The Slammers also operate self propelled artillery units and tank recovery vehicles, both of which are only equipped with splinter resistant armor. While these use the same air cushion propulsion system as the fighting vehicles, the sheer weight of these vehicles limits their maneuverability.
The Regiment's infantry uses very small air cushion vehicles to improve their mobility. These are either one man "skimmers" or two man "jeeps"; the latter can be equipped with tribarrel powerguns, mortars, or a variety of command and sensor modules.
Many vehicles in the Slammers universe, including all the armored fighting vehicles of Hammer's Regiment, are powered by magnetically contained fusion reactors. These are called "fusion bottles" in the Slammers universe. The high power density of these reactors allow the Slammers to combine high speed, heavy armor, and heavy weapons in their combat vehicles, albeit at extreme expense. Other vehicles of Hammer's Regiment are powered by fuel cells or high capacity batteries which can be recharged in the field from an armored vehicle's fusion reactor.
Other vehicles in the Slammers universe are not significantly advanced beyond modern vehicles, except in the specifics of materials and computer systems. One notable difference is that "aircars," similar to the Piasecki Airjeep, are common on many worlds.

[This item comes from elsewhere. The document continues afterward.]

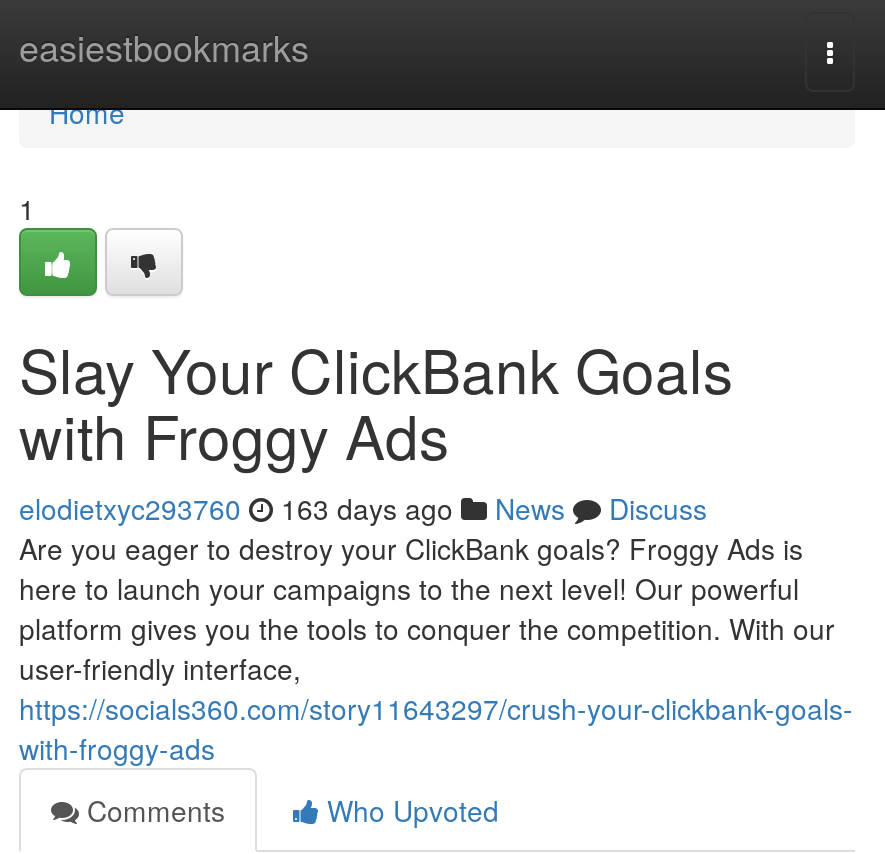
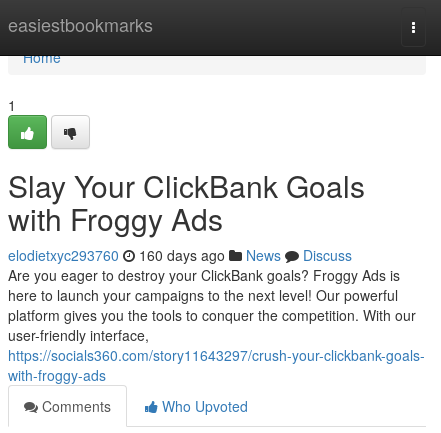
- elodietxyc293760 163 days ago News Discuss
+ elodietxyc293760 160 days ago News Discuss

Starships in the Slammers universe use FTL drives to travel between star systems, or to travel short distances within a system. In the Slammers universe, the FTL drive is called "Transit drive." Distances between planets and star systems are measured in Transit Minutes, referring to the overall time spent in Transit "jumps". Travel by Transit usually involves a series of instantaneous short distance jumps followed by a period of recalculation; the calculations involved in Transit navigation take anywhere from ten to a hundred times as long as the actual Transit process. Distances of seventy Transit Minutes are considered extremely long, for instance.
The process by which Transit occurs is not explained in Slammers fiction. However, it appears to have some effect on the human brain as those who travel by Transit are disoriented and fatigued by the jump itself, and suffer severe headaches for a short time afterward. In addition, the distance between two points via Transit is not equivalent to the distance in normal space. Two star systems which are relatively close might be many Transit Minutes apart.

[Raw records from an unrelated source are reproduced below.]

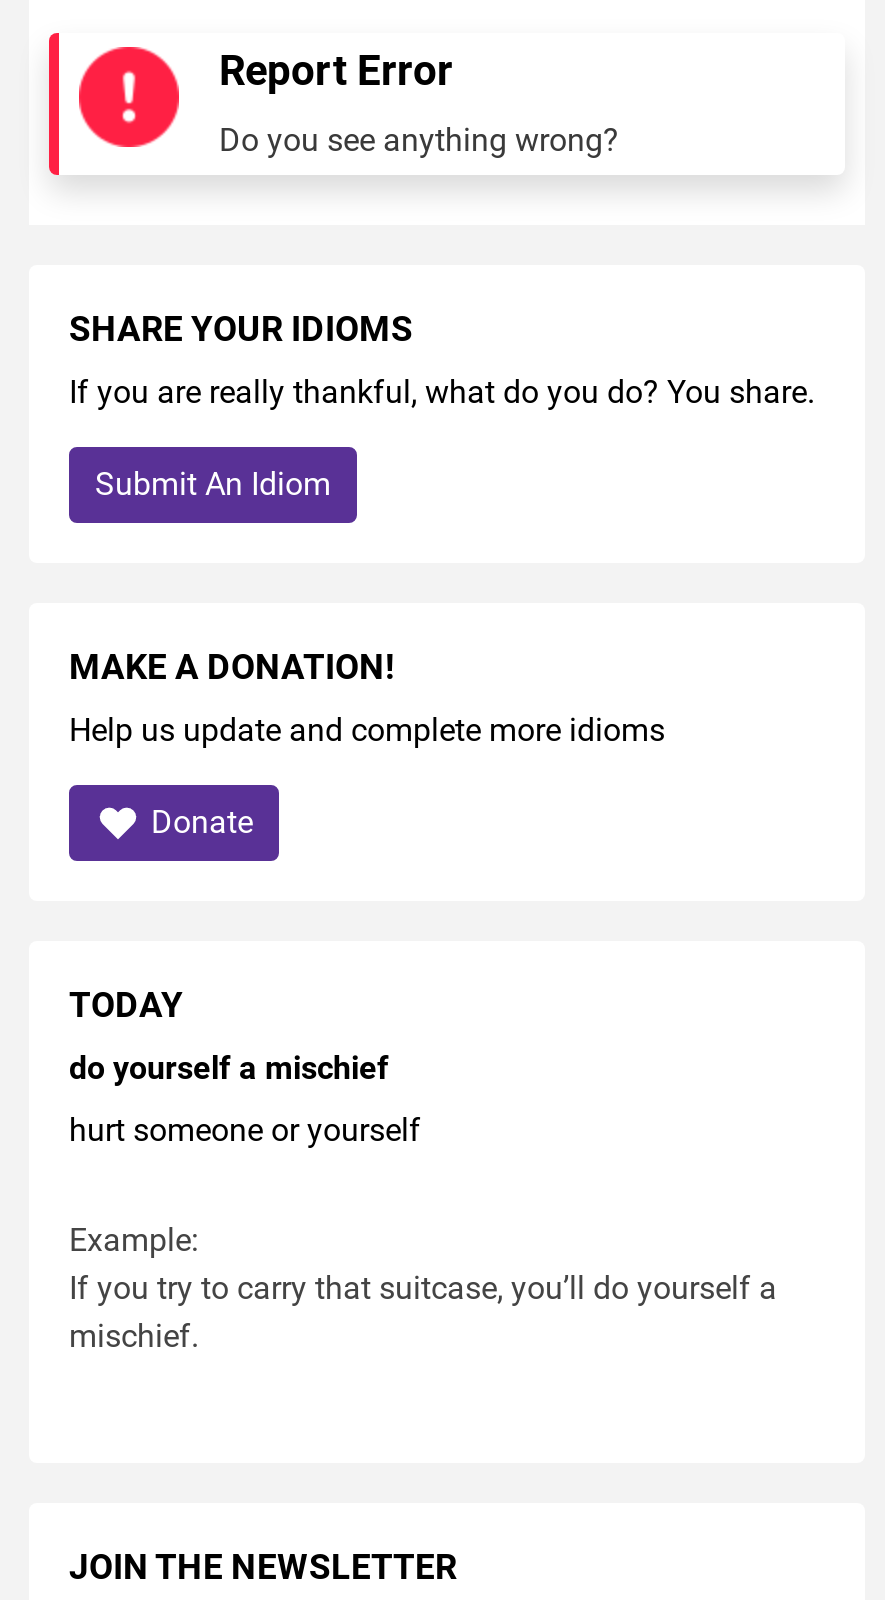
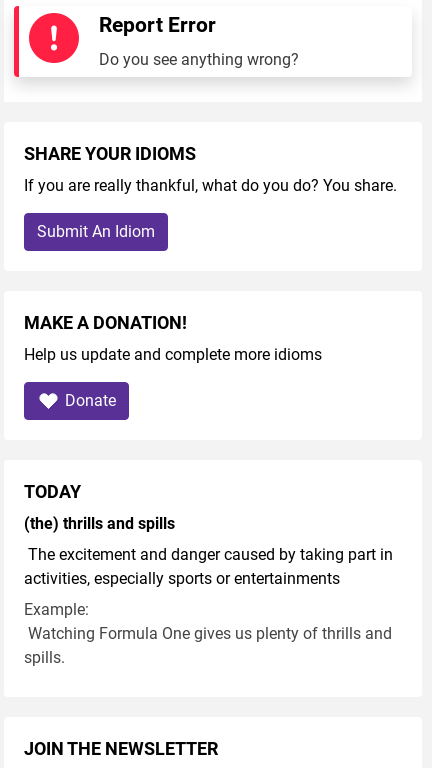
- do yourself a mischief
+ (the) thrills and spills

- hurt someone or yourself
+ The excitement and danger caused by taking part in
+ activities, especially sports or entertainments

- If you try to carry that suitcase, you’ll do yourself a
- mischief.
+ Watching Formula One gives us plenty of thrills and
+ spills.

There is also a realtime communications system available in the Slammers universe called the Stadtler Communication Device. Its method of operation is unknown, but it is capable of instantaneously communicating to another Stadtler Device at distances up to kiloparsecs away. However, there is one absolute requirement to employ one. "The Stadtler Device could not be used to receive alone. Its principle, whatever it was, required balance: a biological intellect at either node of a communication." (See Crossing the Stars.) The Stadtler Devices are unbelievably expensive and are generally reserved for the use of the governments of the richest worlds in the Slammers universe.